Eu sou viciado nos episódios do seriado Law and Order. O original, com Sam Waterson no papel de Jack McCoy, para mim, continua imbatível, mas o SVU também é ótimo.
São policiais dedicados e as questões abordadas são delicadas. Muito embora essa visão do Direito Penal seja muito contrária à que, teoricamente, defendo, os episódios são emocionantes e nos colocam em conflito com situações jurídicas bastante peculiares.
Como funcionaria a justiça numa verdadeira República
Todavia, uma das coisas que mais me encanta é a forma com que o Direito Penal é tratado lá. O juiz está realmente equidistante das partes, como deve ser numa verdadeira república. Inexiste favorecimento para a acusação nem para a defesa. Outra coisa importante, é a garantia dos direitos individuais. Em diversos episódios essa questão é posta: provas obtidas ilegalmente, buscas e apreensões sem autorização judicial, invasões de domicílio, escutas ilegais são sumariamente descartadas pelo juízo atuante no feito, sem maiores conjecturas.
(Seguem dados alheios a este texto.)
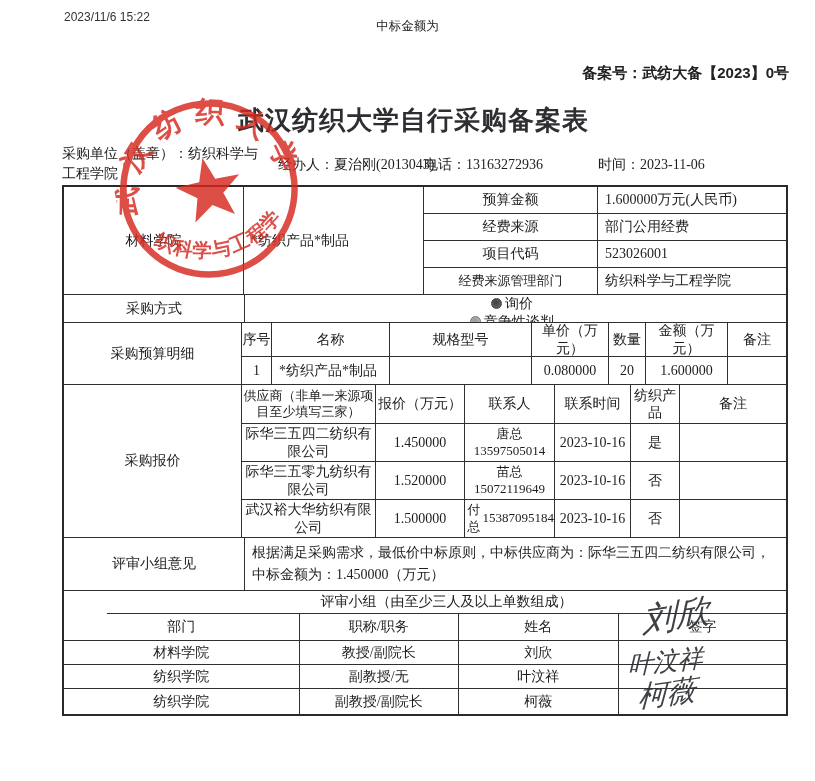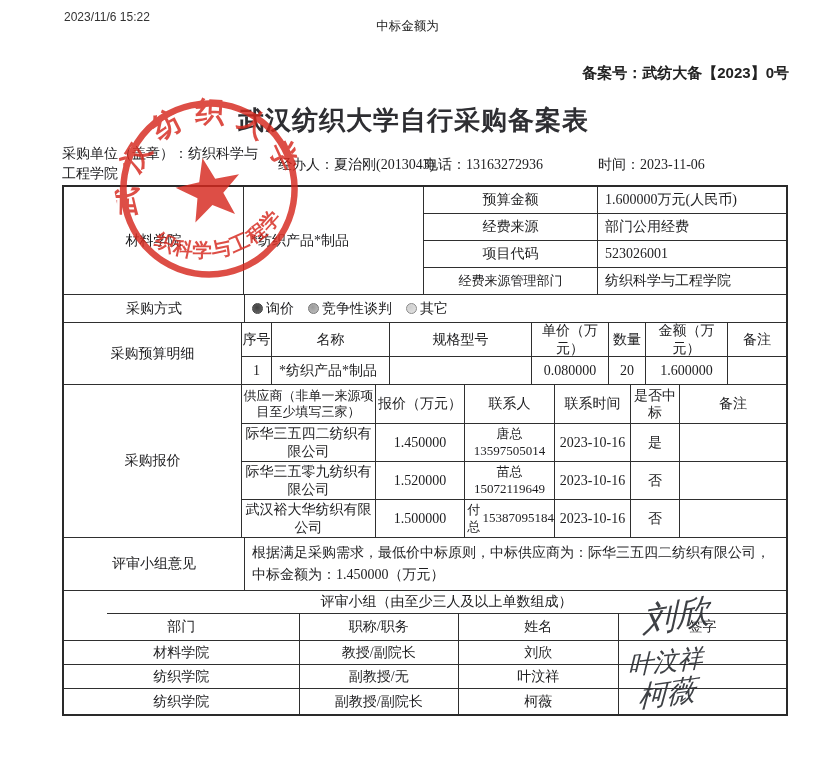"询价" div.cell { flex-direction: none -> column }
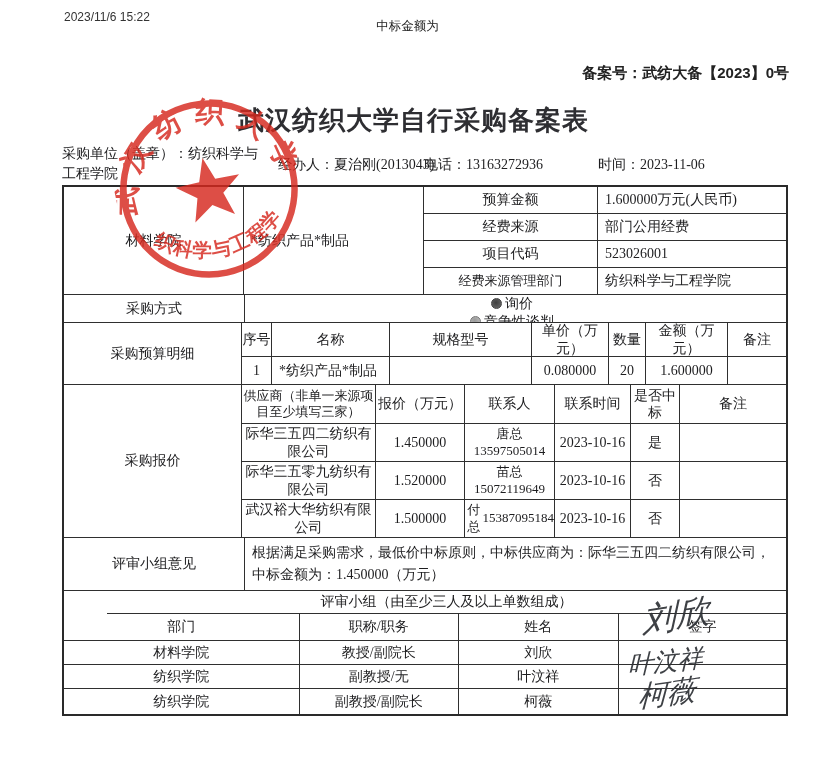"是否中标" div.cell { text: 是否中标 -> 纺织产品 }
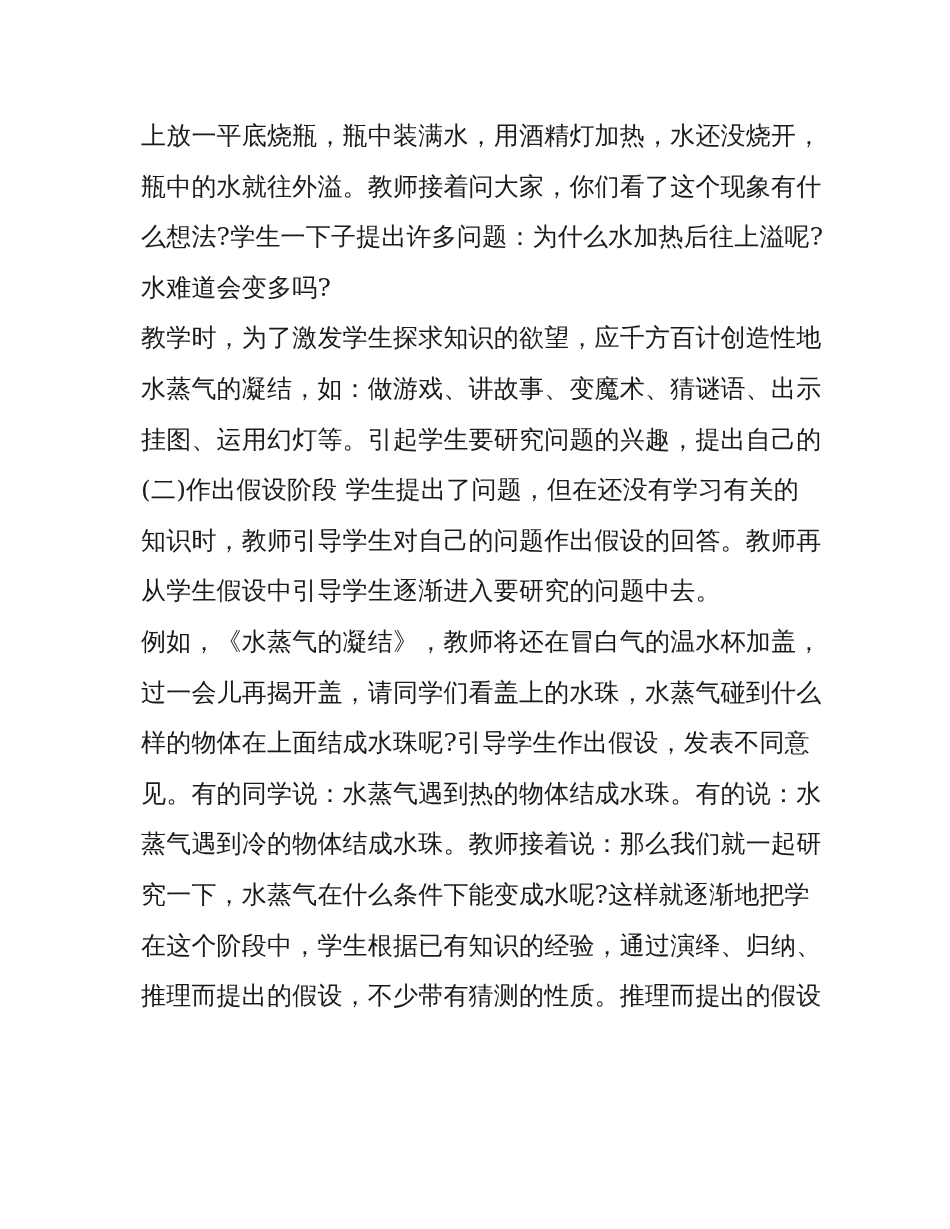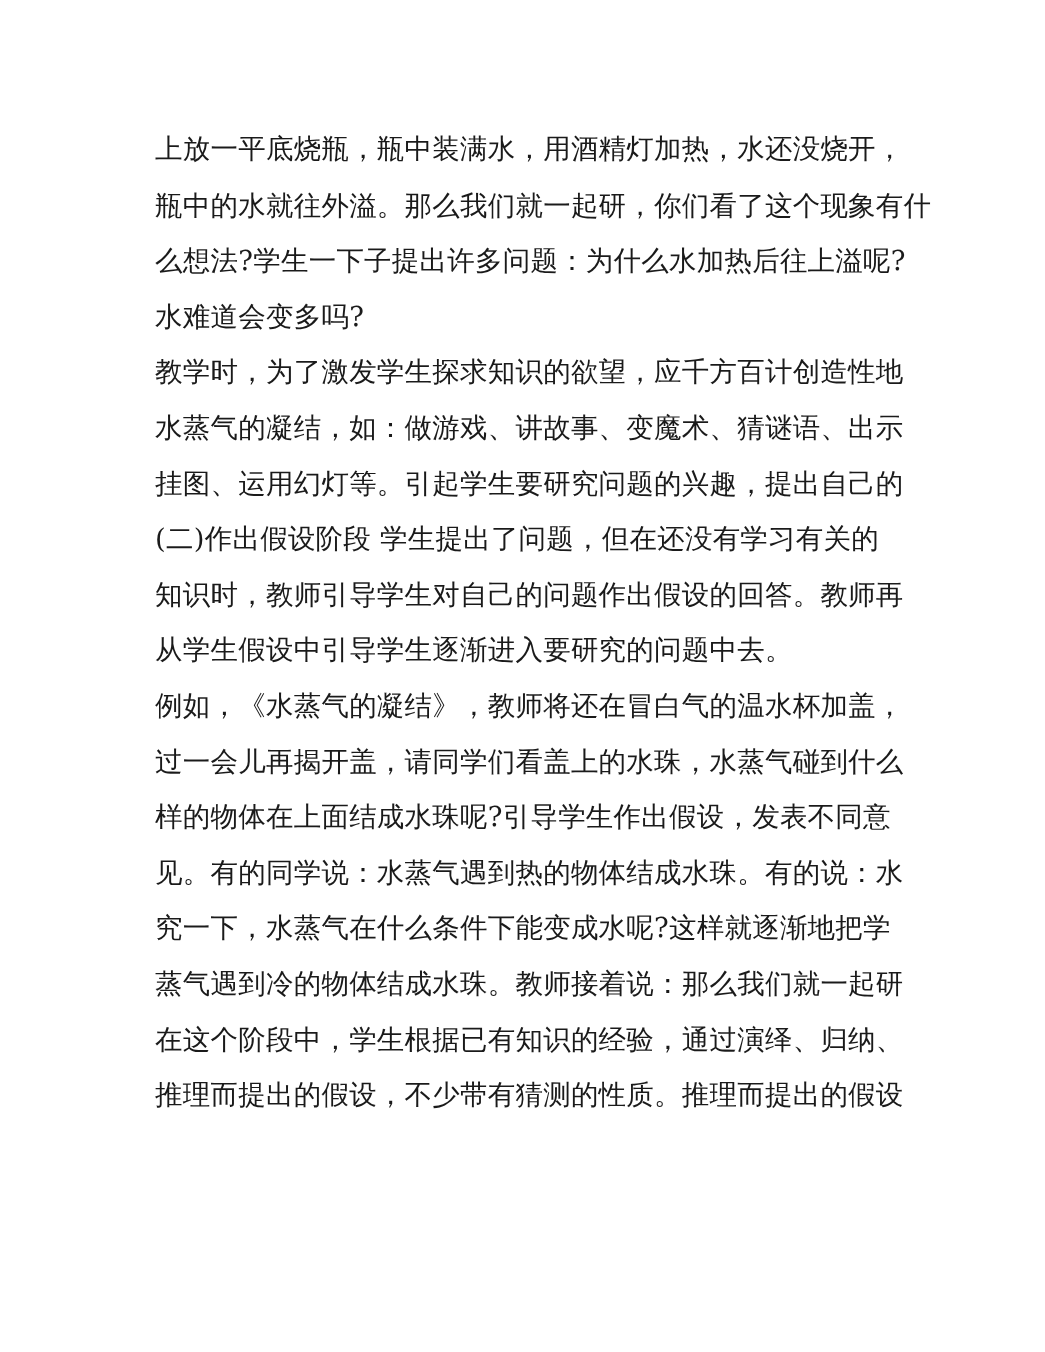"瓶中的水就往外溢。那么我们就一起研，你们看了这个现象有什" span.line { text: 那么我们就一起研 -> 教师接着问大家 }
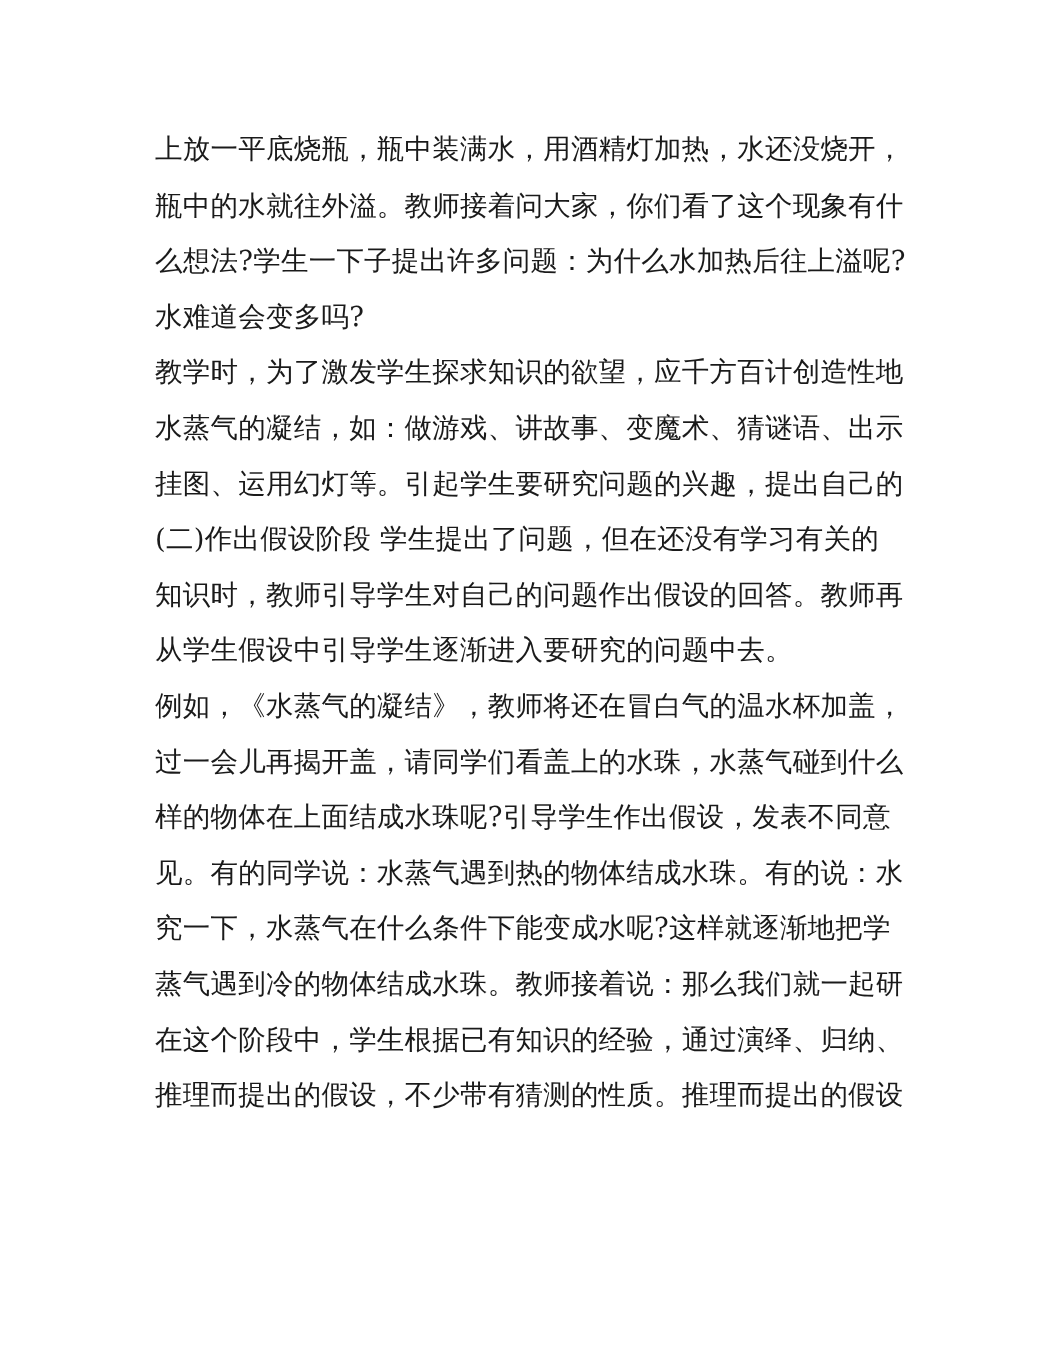"究一下，水蒸气在什么条件下能变成水呢?这样就逐渐地把学" span.line { order: before "蒸气遇到冷的物体结成水珠。教师接着说：那么我们就一起研" -> after "蒸气遇到冷的物体结成水珠。教师接着说：那么我们就一起研" }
Ao contrário de lá, no Brasil, está em vigência uma estrutura tremendamente cartorialista. A magistrada ou o magistrado que preside a audiência se senta num tablado, acima de todos, assim como lá. Contudo, aqui, a acusação se senta à direita do juízo, e com ele confabula, enquanto o acusado fica 20 cm abaixo, sentindo toda a opressão do Estado acusador sobre si.
Desculpe, amor. O dever me chama.
Não obstante tudo isso, uma coisa sempre me chama a atenção: o dever chama e as personagens deixam tudo o que estão fazendo para atender.
Vários são os casos em que Eliott está com a esposa, numa conversa íntima séria e espinhosa da vida do casal quando o telefone toca e o policial sai e deixa Kathy falando sozinha, mesmo que o assunto envolva a educação, saúde ou bem-estar de um dos quatro filhos do casal.
Todos os personagens, desde o início da série, se veem em situações em que têm de abandonar assuntos particulares, nos mais diversos horários, em função do trabalho, como no exemplo acima.
Aí, hoje, me deparo com a seguinte manchete no Globo.com: “Urgência de responder às mensagens de trabalho destrói lentamente a saúde mental”. O artigo menciona correspondências eletrônicas e mensagens de aplicativo em horários diversos e a pressão do empregado em respondê-las.
Este é só mais um dos males do capitalismo contemporâneo. A pressão em trabalhar horas intermináveis, a invasão da vida privada pelo ambiente de laboral, a falta de privacidade e, por fim, nos casos mais graves, a síndrome de burnout (lê-se bârnaut), que em tradução muito livre, dá a ideia de fósforo apagado.
Em suma, somos bombardeados diariamente com exemplos de profissionais da ficção explorados por seus patrões, que priorizam seus trabalhos em detrimento de ter uma vida pessoal satisfatória. Trabalhar, para quem defende esse tipo de ética, é a única coisa que importa. Esse “comprometimento” acaba transformando seres humanos em meras engrenagens de uma máquina de enriquecer os detentores dos meios de produção. Ao passo que a felicidade pessoal, o desenvolvimento dos talentos e das potencialidades individuais, sejam artísticas, esportivas, filosóficas, ou mesmo laborais, ficam relegadas ao campo do sonho.
Essa é a grande fonte das infelicidades cotidianas do mundo contemporâneo. Quanto tempo temos para nos dedicarmos a atividades realmente alimentadoras da alma? Ao fim e ao cabo, quase todos os nossos males têm sua origem na luta de classes, na dominação dos ricos nos oprimindo e só ficando cada vez mais ricos.